Written by Aileen Macalintal.

Image Credit: Aileen Macalintal.

Patricia ‘Patchot’ Manuel, 33, has just finished her 12-hour nursing duty at an Intensive Care Unit (ICU) for babies. Over dinner at a Chinese restaurant in central London, she tells friends how she saves lives: ‘One time, I told this baby, you will breathe tonight, OK?’

If the British are proud of their National Health Service (NHS), Filipino nurses are proud of their brand of caring despite staff shortages, stress and homesickness.

Patchot belongs to England’s more than 10,000 Pinoy nurses who serve the NHS, the United Kingdom’s much-loved healthcare provider. Like ten million other overseas Filipino workers (OFWs), she contributes to roughly 2 billion Philippine pesos (Php) in remittances to the Philippines every month (nearly 67 million Philippine pesos, or 1 million pounds per day).

The British spend 9.9 per cent of GDP on healthcare, which is more than double the Filipinos’ 4.4 per cent, according to the latest World Bank figures. Figures from the United Nations (UN) show that its measly percentage puts the Philippines almost below the ‘least developed countries’ classification. This is ironic, given the billions of pesos in remittances sent by OFWs.

Since 2016, Patchot has been with the University College of London Hospital. There she watches over babies suffering from congenital heart disease, birth trauma and other ailments. Aside from monitoring vital signs and changing nappies, Patchot helps operate technological devices, runs laboratory tests, assists deliveries, and dashes to Accident and Emergency (A&E) units.

How do Pinoy nurses such as Patchot survive the daily grind?

Little worried, Brexit protest walk.
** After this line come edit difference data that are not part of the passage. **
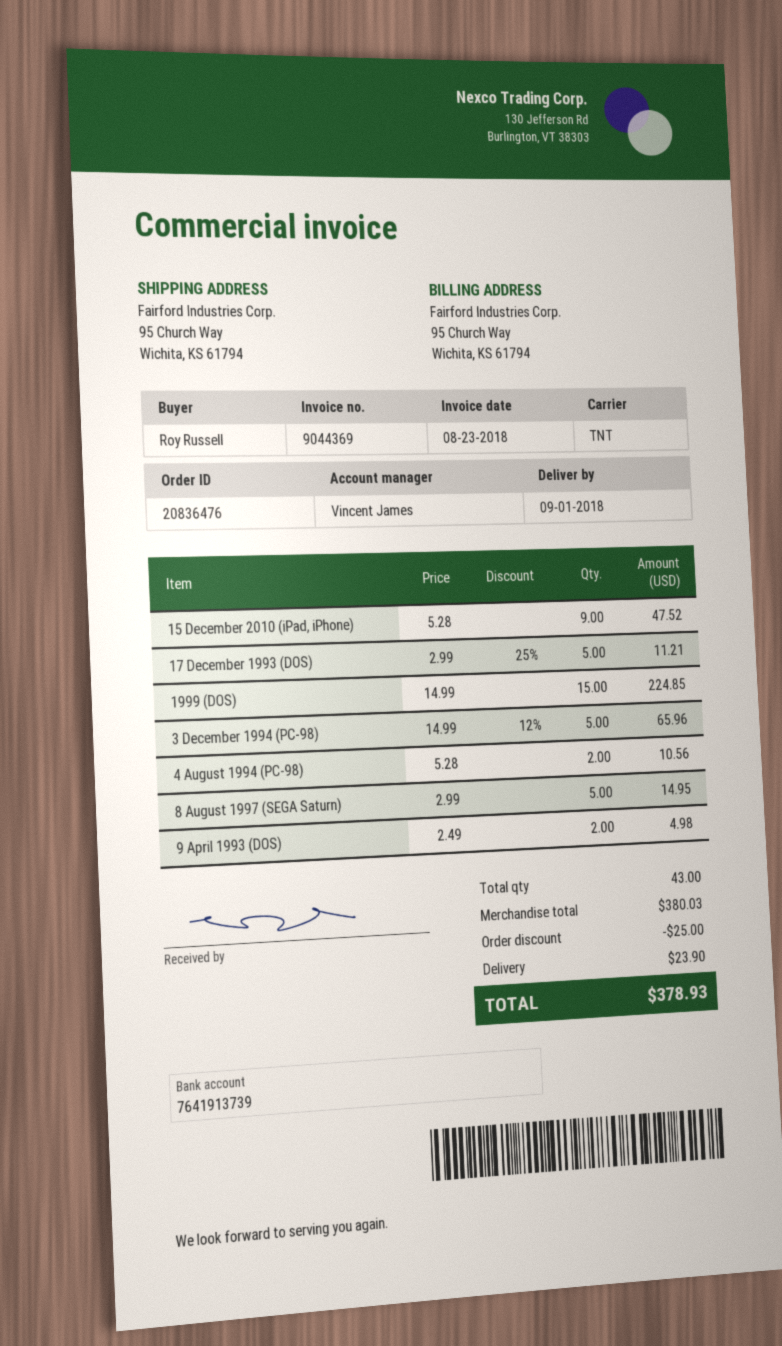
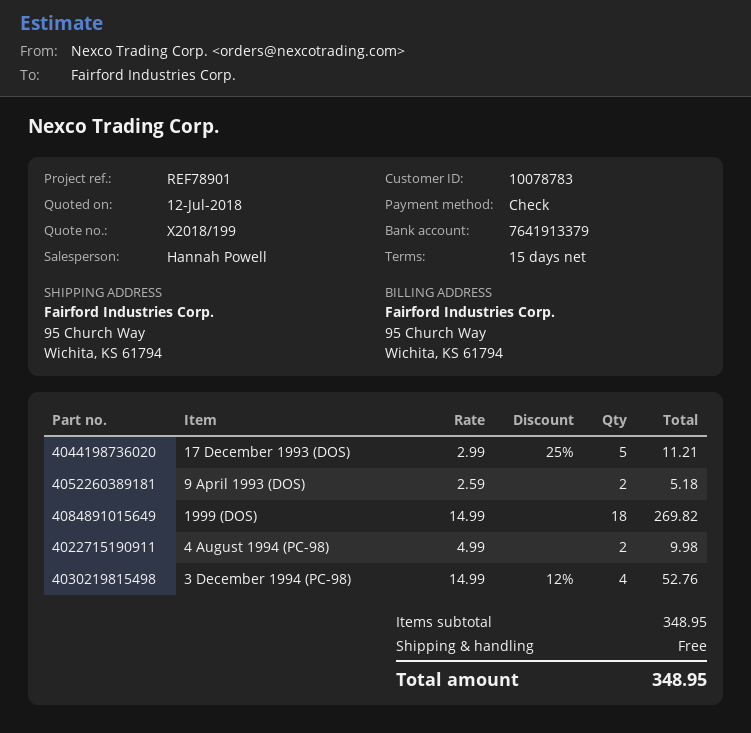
sales rep: Vincent James -> Hannah Powell
bank account: 7641913739 -> 7641913379
15 December 2010 (iPad, iPhone): 9 x 5.28 = 47.52 -> none
1999 (DOS): 15 x 14.99 = 224.85 -> 18 x 14.99 = 269.82
3 December 1994 (PC-98): 5 x 14.99 - 12% = 65.96 -> 4 x 14.99 - 12% = 52.76
4 August 1994 (PC-98): 2 x 5.28 = 10.56 -> 2 x 4.99 = 9.98
8 August 1997 (SEGA Saturn): 5 x 2.99 = 14.95 -> none
9 April 1993 (DOS): 2 x 2.49 = 4.98 -> 2 x 2.59 = 5.18
subtotal: 380.03 -> 348.95
discount: 25.00 -> none
shipping: 23.90 -> 0.00
total: 378.93 -> 348.95

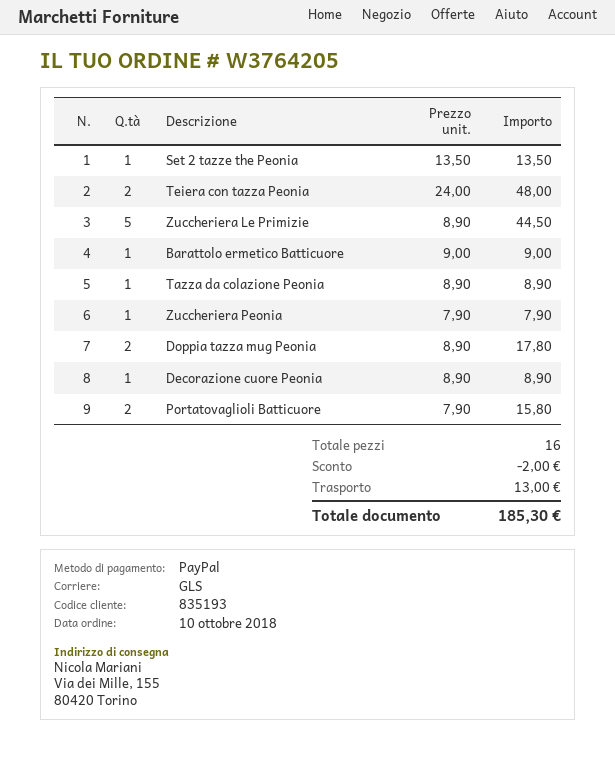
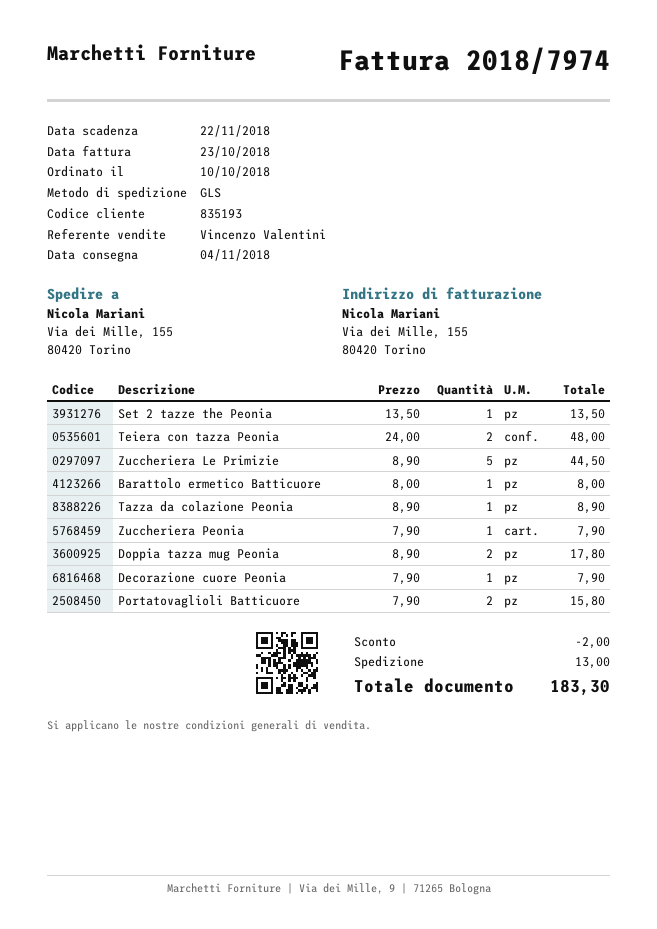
Barattolo ermetico Batticuore: 1 x 9.00 = 9.00 -> 1 x 8.00 = 8.00
Decorazione cuore Peonia: 1 x 8.90 = 8.90 -> 1 x 7.90 = 7.90
total: 185.30 -> 183.30

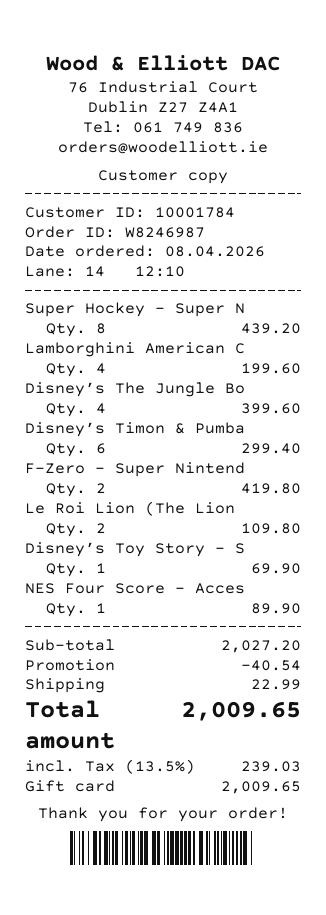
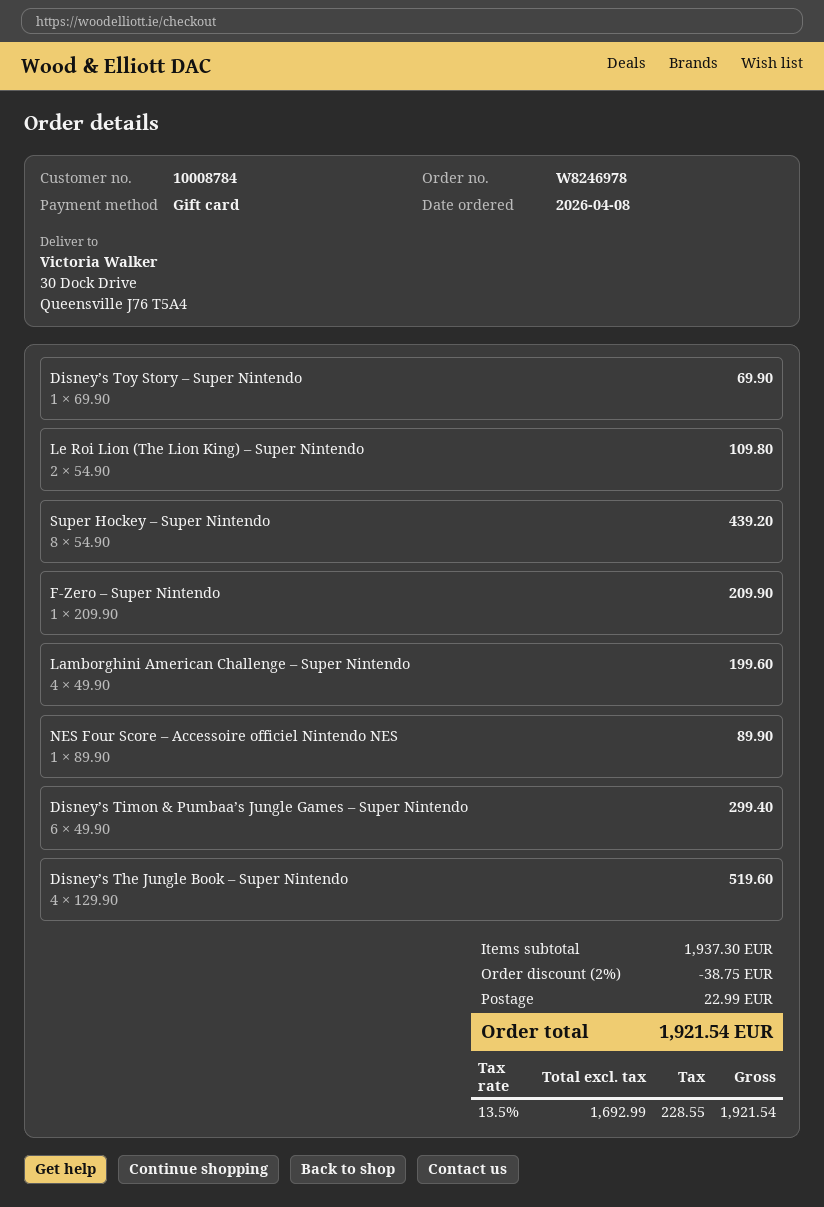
order number: W8246987 -> W8246978
customer number: 10001784 -> 10008784
Disney’s The Jungle Bo: 4 for 399.60 -> 4 for 519.60
F-Zero – Super Nintend: 2 for 419.80 -> 1 for 209.90
subtotal: 2027.20 -> 1937.30
discount: 40.54 -> 38.75
tax: 13.5% = 239.03 -> 13.5% = 228.55
total: 2009.65 -> 1921.54

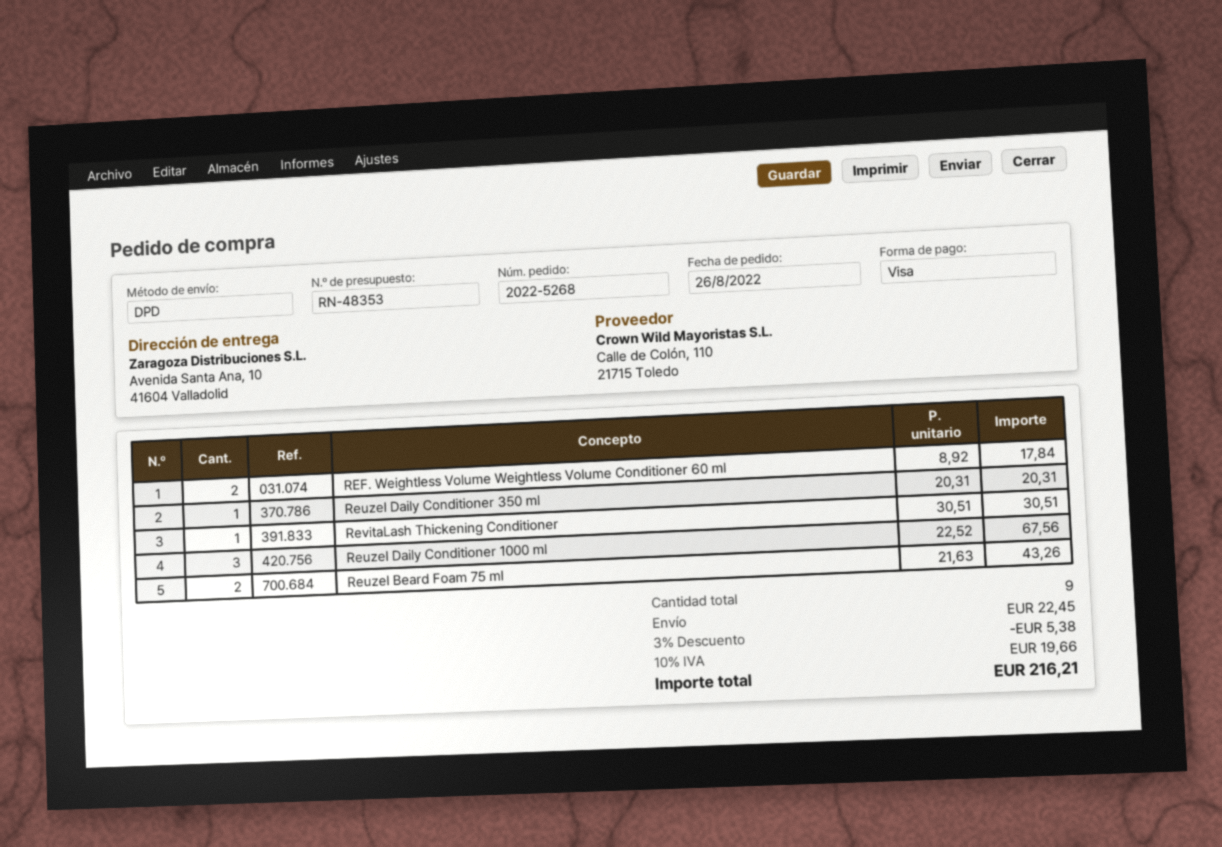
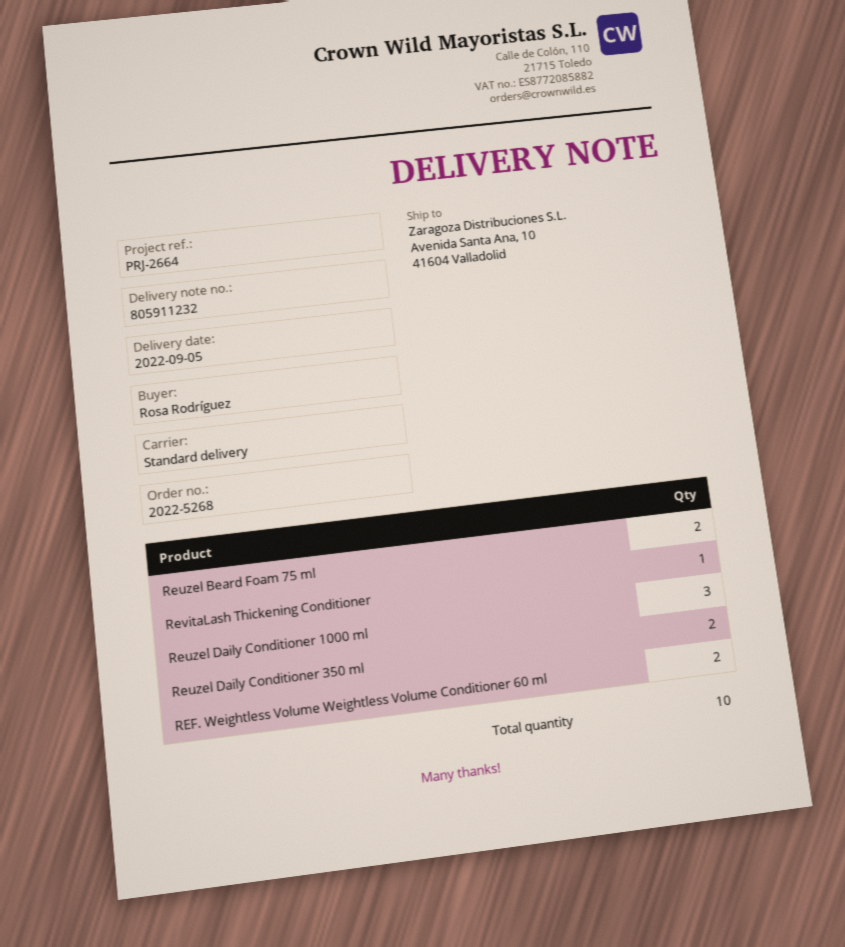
shipping method: DPD -> standard
Reuzel Daily Conditioner 350 ml: 1 -> 2
total quantity: 9 -> 10

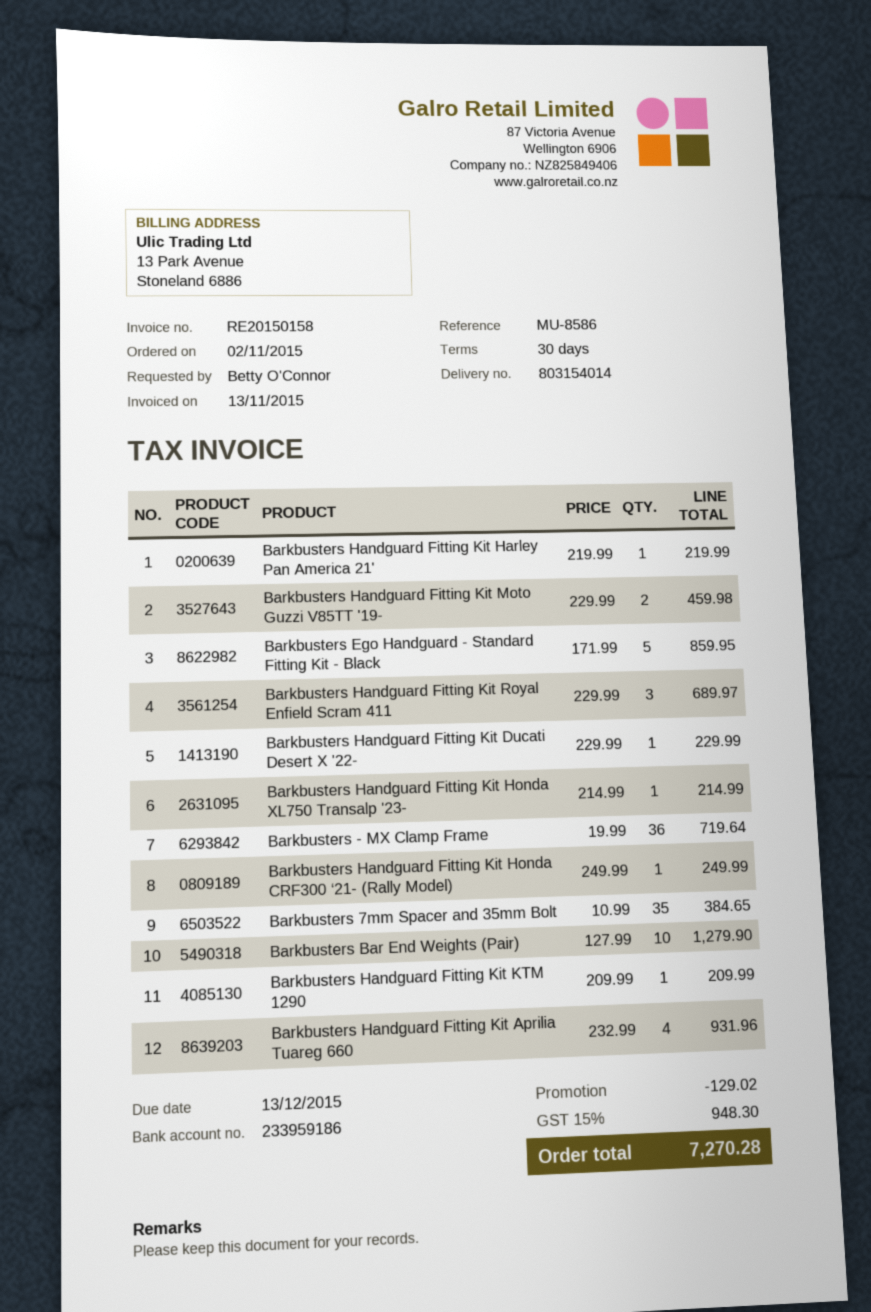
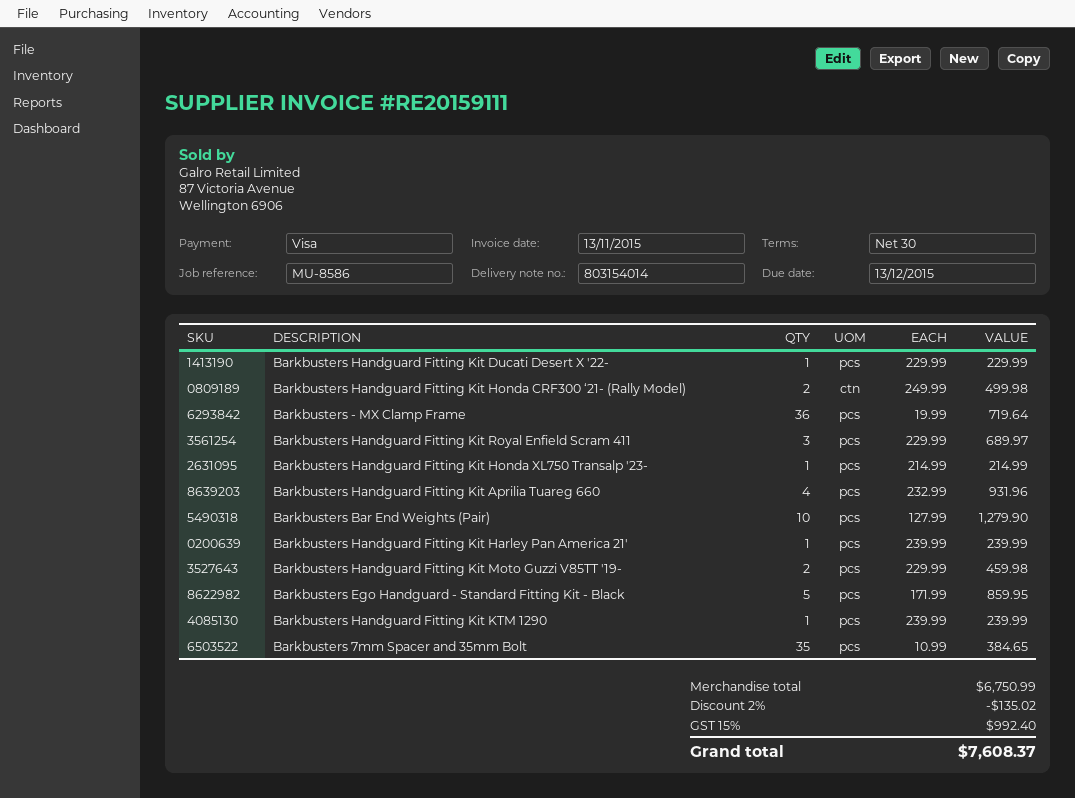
invoice number: RE20150158 -> RE20159111
Barkbusters Handguard Fitting Kit Harley Pan America 21': 1 x 219.99 = 219.99 -> 1 x 239.99 = 239.99
Barkbusters Handguard Fitting Kit Honda CRF300 ‘21- (Rally Model): 1 x 249.99 = 249.99 -> 2 x 249.99 = 499.98
Barkbusters Handguard Fitting Kit KTM 1290: 1 x 209.99 = 209.99 -> 1 x 239.99 = 239.99
discount: 129.02 -> 135.02
tax: 15% = 948.30 -> 15% = 992.40
total: 7270.28 -> 7608.37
Patchot received training to meet the needs of the UK’s newborns and infants.

A home away from home

To survive the demanding work of the NHS, theatre nurse Jovilyn Deuda draws strength from her family. At 34, she is settled in England. She says: ‘I didn’t know I’d like it here. I thought it’d be temporary, but here we go, I started a family here. My kids are Brits, we are Brits, but still Pinoy at heart.’

Deuda has been practising her profession in London at the West Middlesex University Hospital NHS Trust for almost a decade now. The operating room is her stage, her multi-disciplinary team the actors.

NHS Staff as of June 2018. Source: House of Commons Library

Asked how she finds the NHS, Deuda cannot hide her admiration.

She says: ‘One hundred per cent of the British population are health insured. Their health services are fully funded. Socialised health care is the concept. Everybody is treated fairly, rich or poor.’ Unlike in the Philippines.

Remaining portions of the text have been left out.